Directions: Examine the material below. Gather every line in which the string "Only" appears.
*** Begin section ***
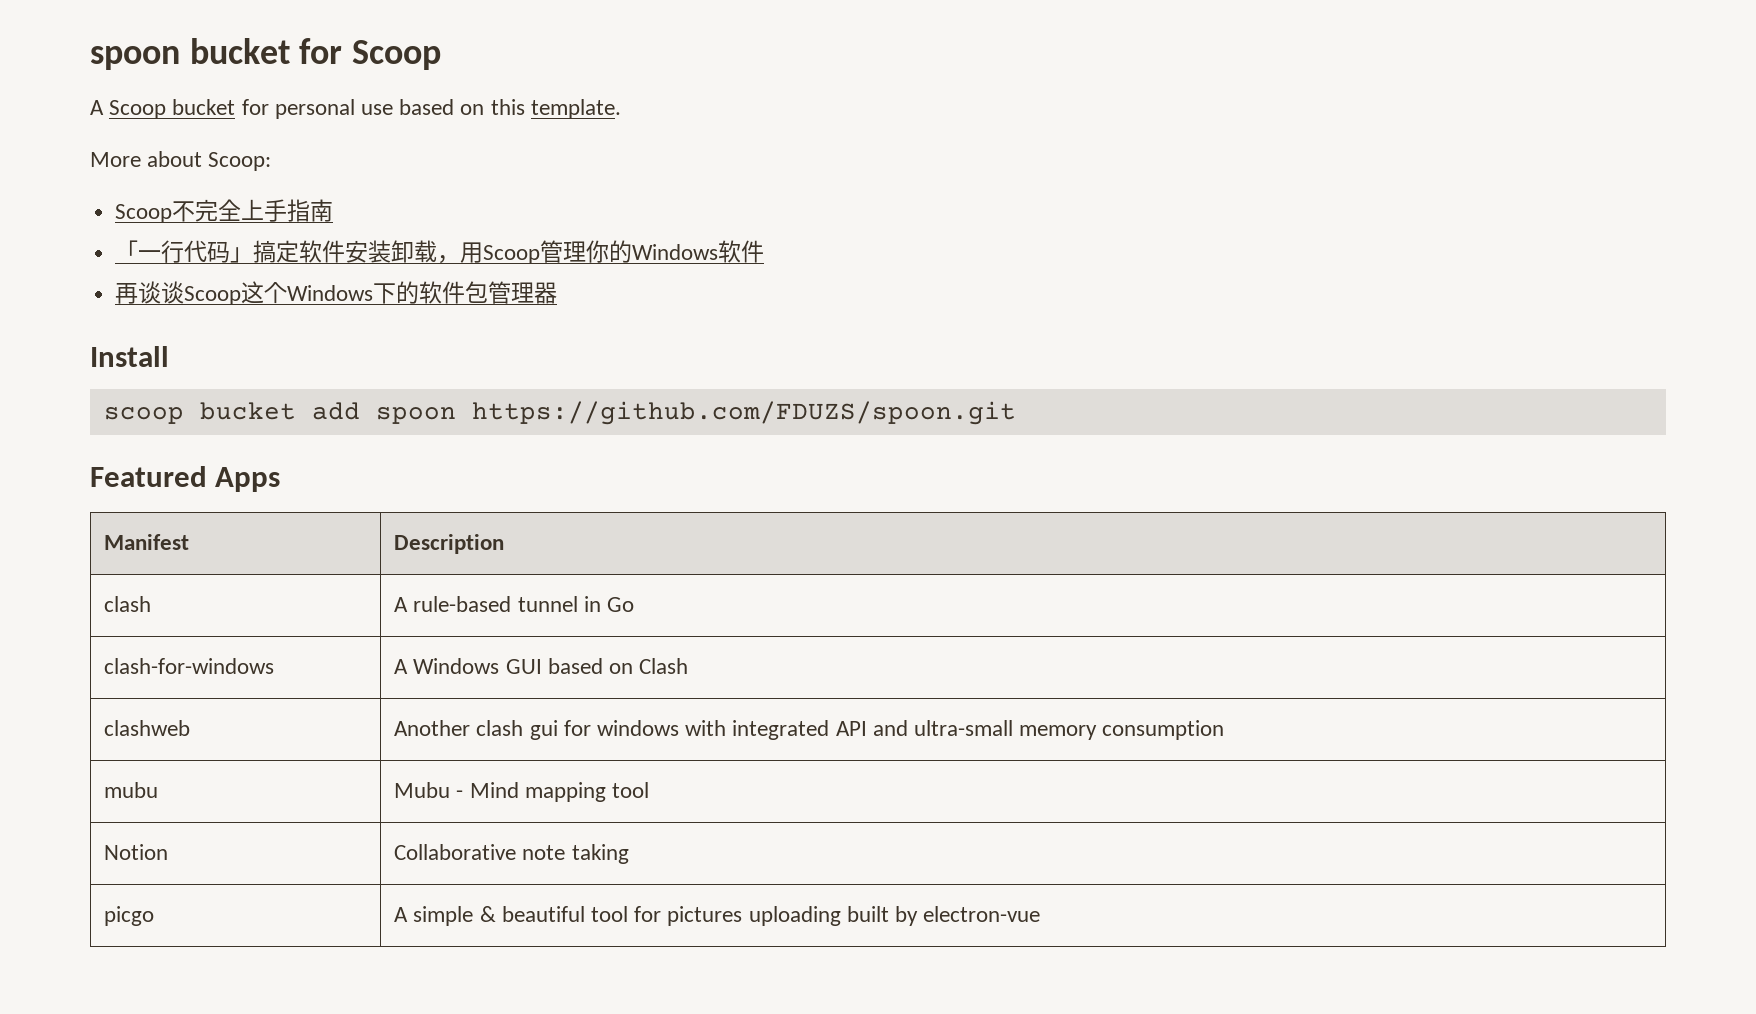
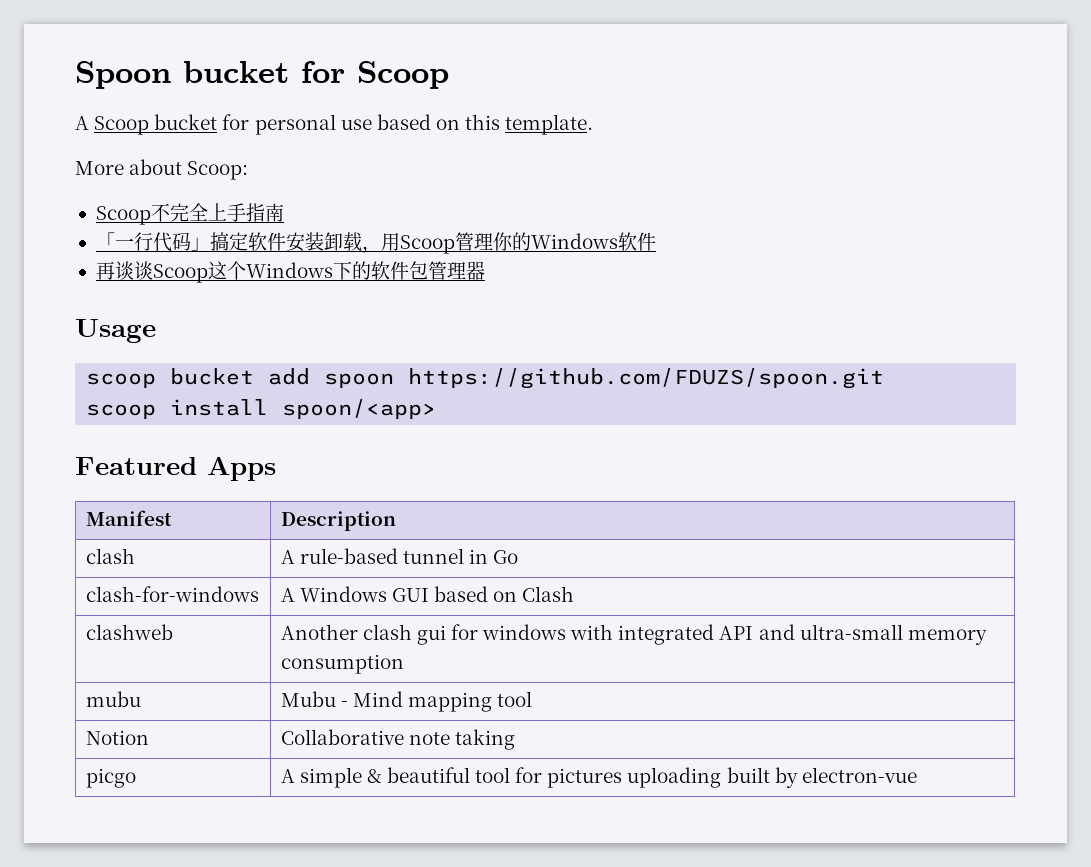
- spoon bucket for Scoop
+ Spoon bucket for Scoop
- Install
+ Usage
+ scoop install spoon/<app>

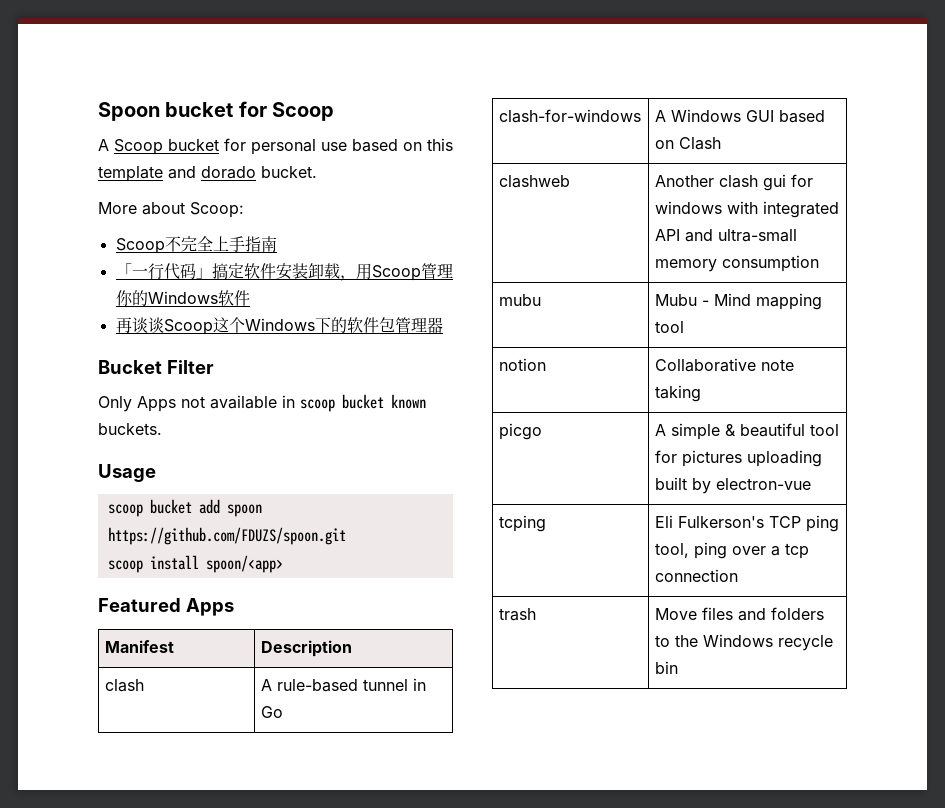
- A Scoop bucket for personal use based on this template.
+ A Scoop bucket for personal use based on this template and dorado bucket.
+ Bucket Filter
+ Only Apps not available in scoop bucket known buckets.
- Notion | Collaborative note taking
+ notion | Collaborative note taking
+ tcping | Eli Fulkerson's TCP ping tool, ping over a tcp connection
+ trash | Move files and folders to the Windows recycle bin

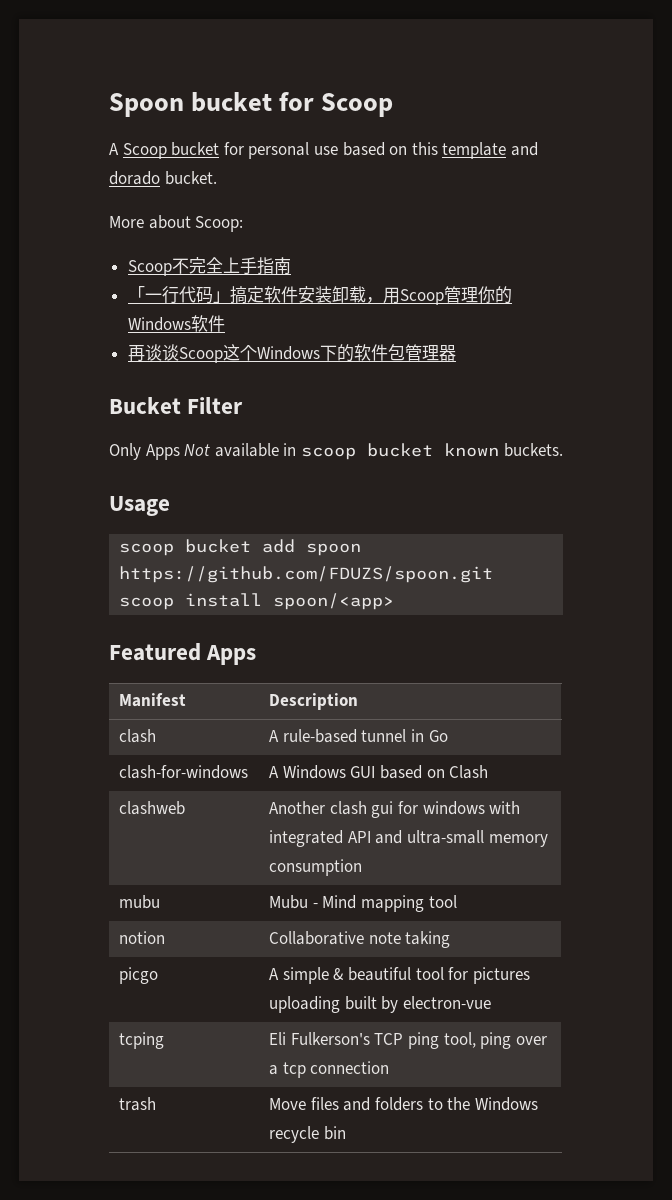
- Only Apps not available in scoop bucket known buckets.
+ Only Apps Not available in scoop bucket known buckets.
*** End section ***
Completed exercise:
+ Only Apps not available in scoop bucket known buckets.
- Only Apps not available in scoop bucket known buckets.
+ Only Apps Not available in scoop bucket known buckets.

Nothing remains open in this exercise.